Preparation of meso-porous aromatic frameworks for rapid ion extraction from high salt and corrosion environments

Abstract

Extraction of uranium from seawater could be capable of meeting the maintenance supply of nuclear energy fuel for thousands of years into the future. However, the low capture capacity of conventional microporous adsorbents for uranyl ions is attributed to the electrostatic repulsion of the adsorbed ions, which hinders the migration of foreign metal ions inside the pore channels.
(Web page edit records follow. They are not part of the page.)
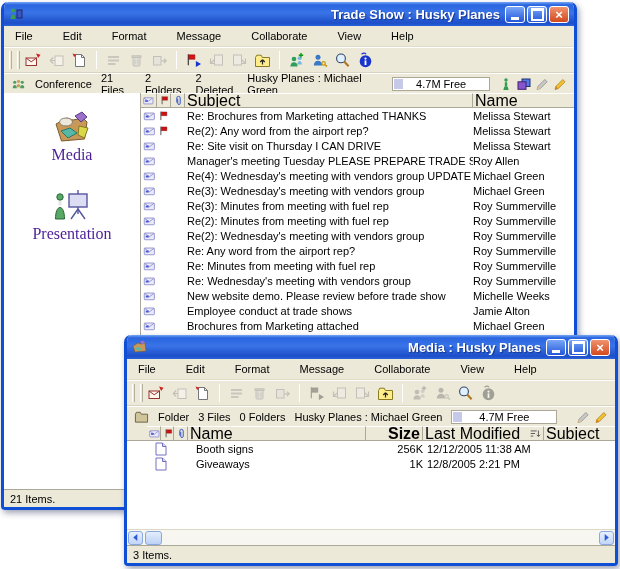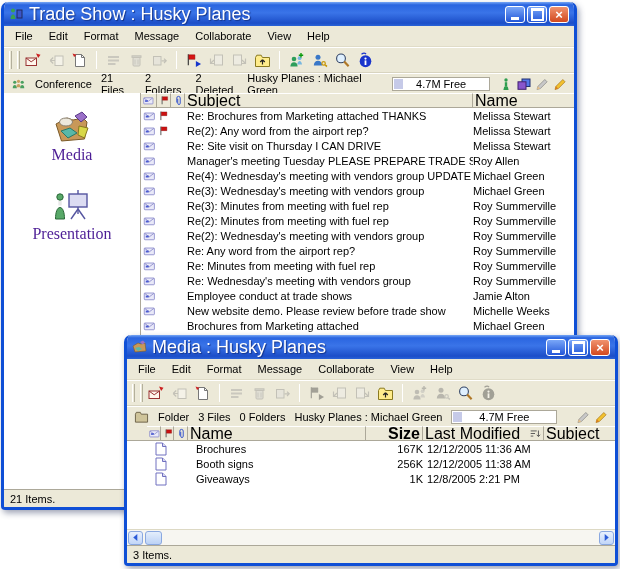--- a/index.html
+++ b/index.html
@@ -10,7 +10,7 @@
   .win-media{left:124px;top:335px;width:494px;height:231px;z-index:2;}
   .titlebar{height:24px;flex:0 0 24px;display:flex;align-items:center;gap:5px;padding:0 5px 0 4px;border-radius:5px 5px 0 0;
     background:linear-gradient(180deg,#76a6f5 0%,#2a65e0 12%,#3a74e8 45%,#1c4ec8 88%,#2a63d8 100%);}
-  .titletext{color:#fff;font-weight:normal;font-size:18px;text-shadow:1px 1px 1px #13338a;flex:1;white-space:nowrap;overflow:hidden;}
+  .titletext{color:#fff;font-weight:bold;font-size:13px;text-shadow:1px 1px 1px #13338a;flex:1;white-space:nowrap;overflow:hidden;text-align:right;}
   .ticon svg{width:16px;height:16px;display:block;}
   .tbtns{display:flex;gap:2px;}
   .tb{width:20px;height:17px;border-radius:3px;border:1px solid #fff;display:flex;align-items:center;justify-content:center;color:#fff;font-weight:bold;}

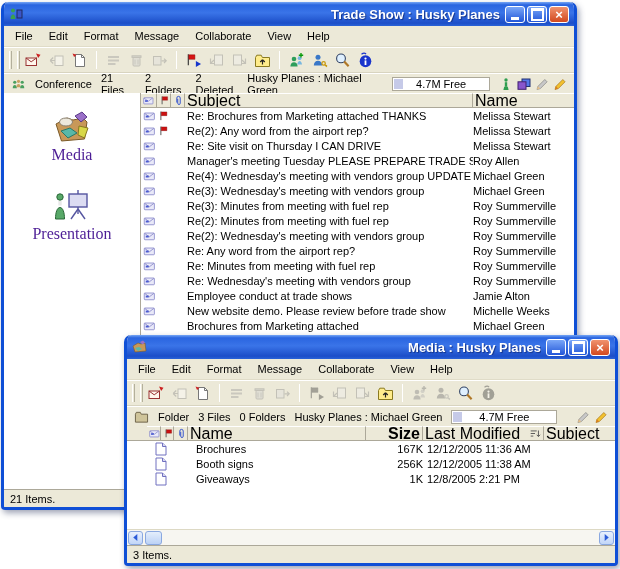--- a/index.html
+++ b/index.html
@@ -18,7 +18,7 @@
   .tb-close{background:linear-gradient(#f0926e,#d2491f);font-size:13px;line-height:13px;}
   .tb-min::after{content:"";width:8px;height:3px;background:#fff;margin-top:8px;}
   .tb-max::after{content:"";width:9px;height:8px;border:2px solid #fff;border-top-width:3px;}
-  .menubar{height:21px;flex:0 0 21px;display:flex;align-items:center;padding:4px 3px;background:#ece9d8;border-bottom:1px solid #e0dcc8;}
+  .menubar{height:21px;flex:0 0 21px;display:flex;align-items:center;padding:4px 3px;background:#ece9d8;border-bottom:1px solid #e0dcc8;gap:14px;}
   .mi{padding:2px 8px;cursor:default;}
   .toolbar{height:26px;flex:0 0 26px;display:flex;align-items:center;background:#ece9d8;border-top:1px solid #fff;border-bottom:1px solid #d8d4c0;padding:0 2px;}
   .grip{width:3px;height:18px;border-left:1px solid #fff;border-right:1px solid #b4b09c;margin:0 2px 0 3px;}

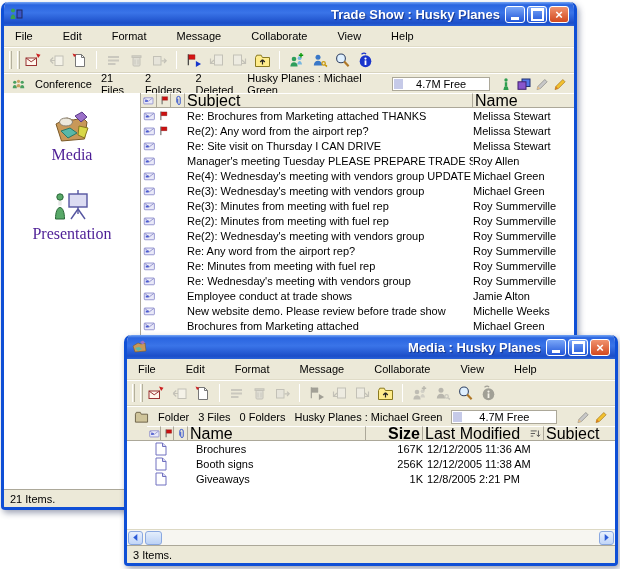--- a/index.html
+++ b/index.html
@@ -519,21 +519,21 @@
             </span>
             <span class="cell c-flg"></span>
             <span class="cell c-clp"></span>
+            <span class="cell c-sub">New website demo. Please review before trade show</span>
+            <span class="cell c-nam">Michelle Weeks</span>
+          </div>
+          <div class="lrow">
+            <span class="cell c-env">
+              <svg viewBox="0 0 16 16">
+                <rect x="1" y="4" width="13.5" height="9" rx="1" fill="#e9e9f8" stroke="#7c7cc4"></rect>
+                <path d="M1.5 4.5l6.2 4.6 6.2-4.6" fill="none" stroke="#7c7cc4"></path>
+                <rect x="3" y="7.5" width="4" height="2.5" fill="#4a5ad0"></rect>
+              </svg>
+            </span>
+            <span class="cell c-flg"></span>
+            <span class="cell c-clp"></span>
             <span class="cell c-sub">Employee conduct at trade shows</span>
             <span class="cell c-nam">Jamie Alton</span>
-          </div>
-          <div class="lrow">
-            <span class="cell c-env">
-              <svg viewBox="0 0 16 16">
-                <rect x="1" y="4" width="13.5" height="9" rx="1" fill="#e9e9f8" stroke="#7c7cc4"></rect>
-                <path d="M1.5 4.5l6.2 4.6 6.2-4.6" fill="none" stroke="#7c7cc4"></path>
-                <rect x="3" y="7.5" width="4" height="2.5" fill="#4a5ad0"></rect>
-              </svg>
-            </span>
-            <span class="cell c-flg"></span>
-            <span class="cell c-clp"></span>
-            <span class="cell c-sub">New website demo. Please review before trade show</span>
-            <span class="cell c-nam">Michelle Weeks</span>
           </div>
           <div class="lrow">
             <span class="cell c-env">

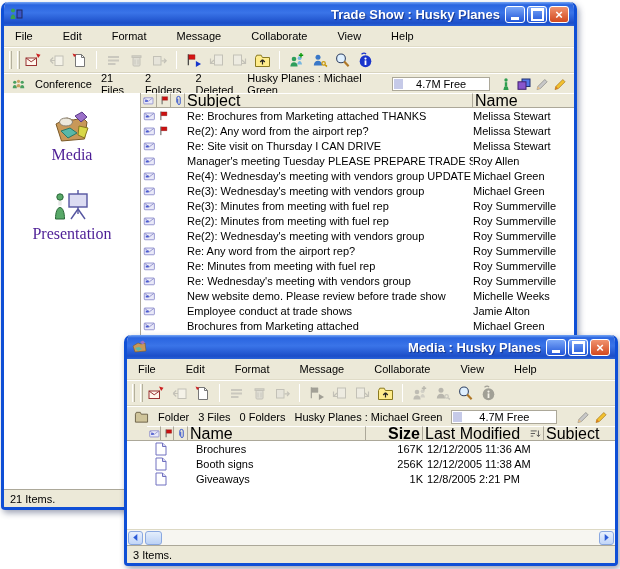--- a/index.html
+++ b/index.html
@@ -795,17 +795,6 @@
             <path d="M7.5 1v3.5H11" fill="#d8d8f0" stroke="#7070c0"></path>
           </svg>
         </span>
-        <span class="cell c-nam">Brochures</span>
-        <span class="cell c-siz">167K</span>
-        <span class="cell c-mod">12/12/2005  11:36 AM</span>
-      </div>
-      <div class="lrow m-row">
-        <span class="cell c-ic">
-          <svg viewBox="0 0 12 14">
-            <path d="M1 1h6.5L11 4.5V13H1z" fill="#fff" stroke="#7070c0"></path>
-            <path d="M7.5 1v3.5H11" fill="#d8d8f0" stroke="#7070c0"></path>
-          </svg>
-        </span>
         <span class="cell c-nam">Booth signs</span>
         <span class="cell c-siz">256K</span>
         <span class="cell c-mod">12/12/2005  11:38 AM</span>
Here, we adopt silica of 10–20 nm size as a template to obtain two porous aromatic framework (PAF) adsorbents with mesoporous cavities. Meso-PAFs provide large channels for the rapid adsorption of uranyl ions with a capacity of ∼200 mg g⁻¹ in 1 h (∼10 ppm). Notably, they exhibit an average adsorption capacity of 12.4 mg g⁻¹ during a 20-day extraction from natural seawater, nearly tenfold higher than that of the classical amidoxime-based microporous materials (POP-AO, 1.32 mg g⁻¹). This study provides inspiration for preparing PAFs containing mesoporous channels to provide large enrichment space and alleviate electrostatic repulsion, suggesting a reliable scheme for the future high-performance extraction of nuclear energy from seawater.